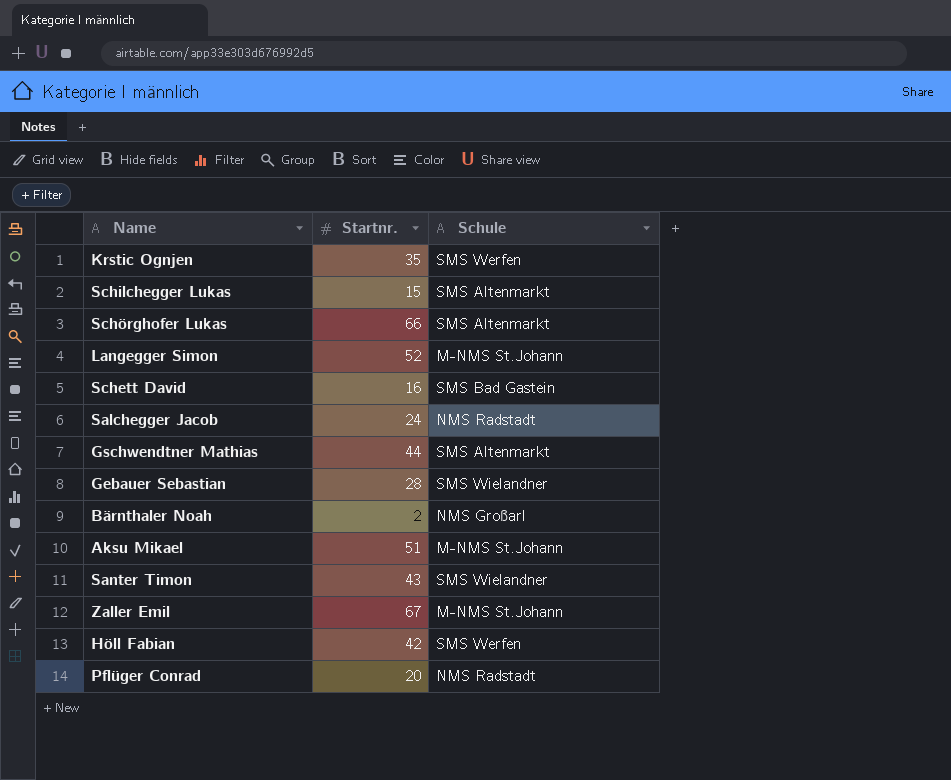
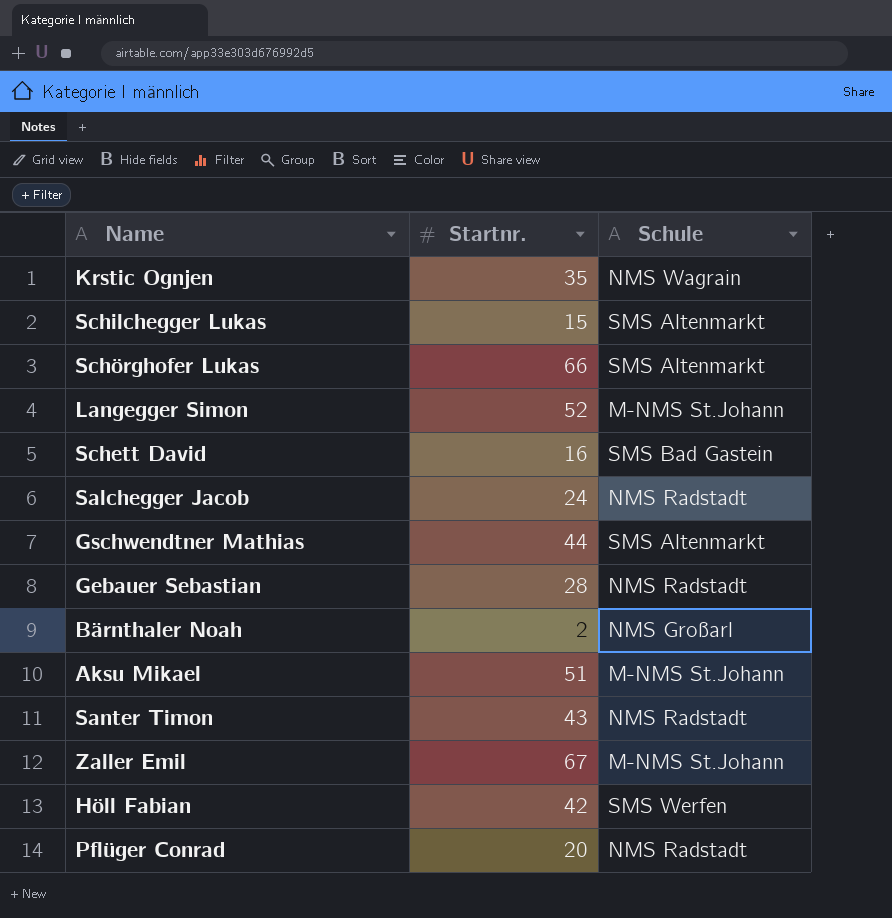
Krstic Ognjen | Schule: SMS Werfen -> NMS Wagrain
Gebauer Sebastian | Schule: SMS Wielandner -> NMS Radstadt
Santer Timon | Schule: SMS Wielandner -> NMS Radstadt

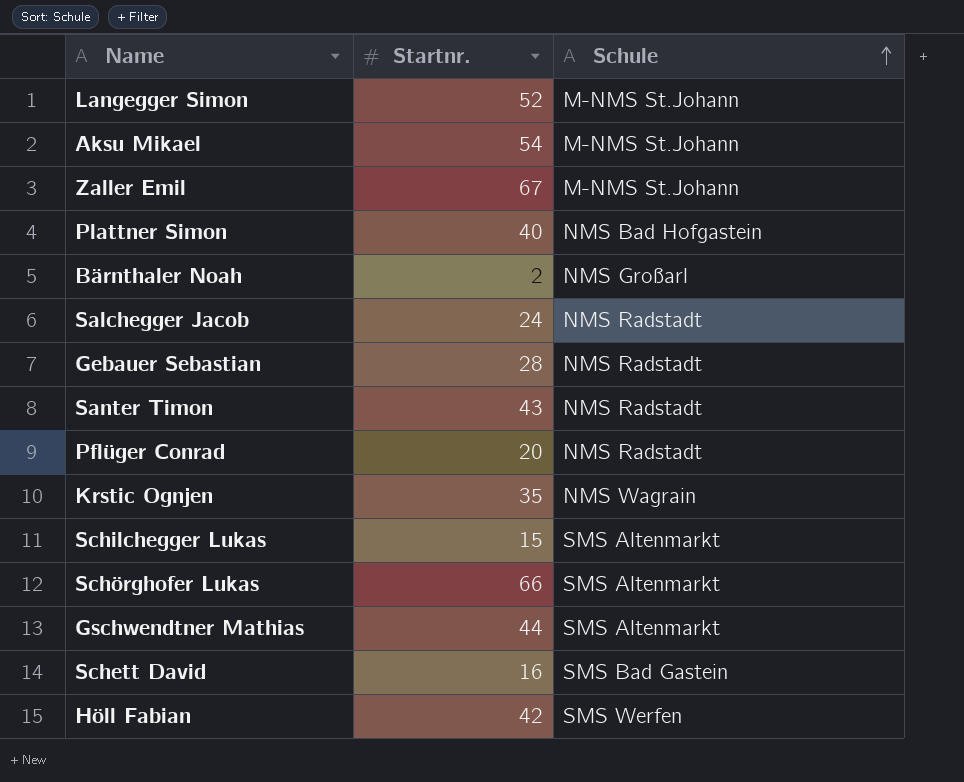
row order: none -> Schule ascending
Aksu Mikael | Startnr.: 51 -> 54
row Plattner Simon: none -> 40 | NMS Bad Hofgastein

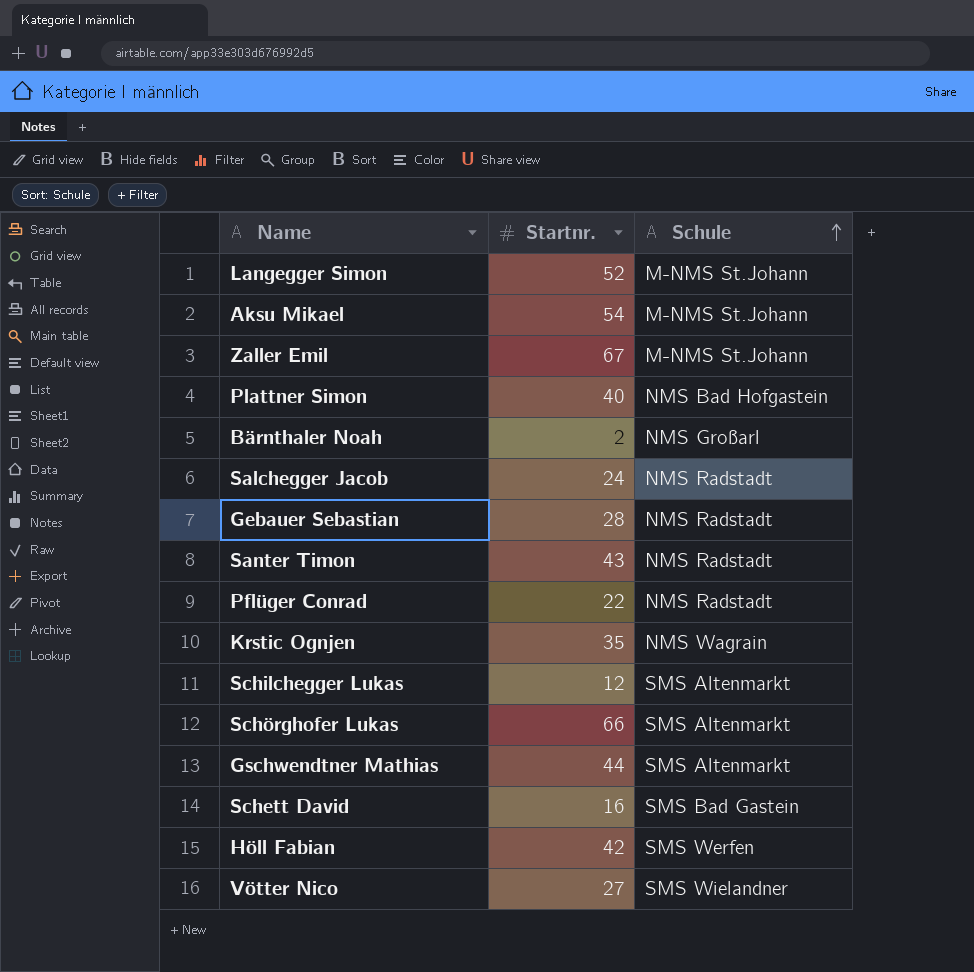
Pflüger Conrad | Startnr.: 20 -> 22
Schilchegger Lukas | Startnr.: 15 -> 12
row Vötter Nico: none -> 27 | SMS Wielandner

..............................

EXERCISE INSTRUCTIONS
Make a word-for-word copy of the records above, excluding all pictures.

OUTPUT OF THE TASK
Krstic Ognjen | Schule: SMS Werfen -> NMS Wagrain
Gebauer Sebastian | Schule: SMS Wielandner -> NMS Radstadt
Santer Timon | Schule: SMS Wielandner -> NMS Radstadt

row order: none -> Schule ascending
Aksu Mikael | Startnr.: 51 -> 54
row Plattner Simon: none -> 40 | NMS Bad Hofgastein

Pflüger Conrad | Startnr.: 20 -> 22
Schilchegger Lukas | Startnr.: 15 -> 12
row Vötter Nico: none -> 27 | SMS Wielandner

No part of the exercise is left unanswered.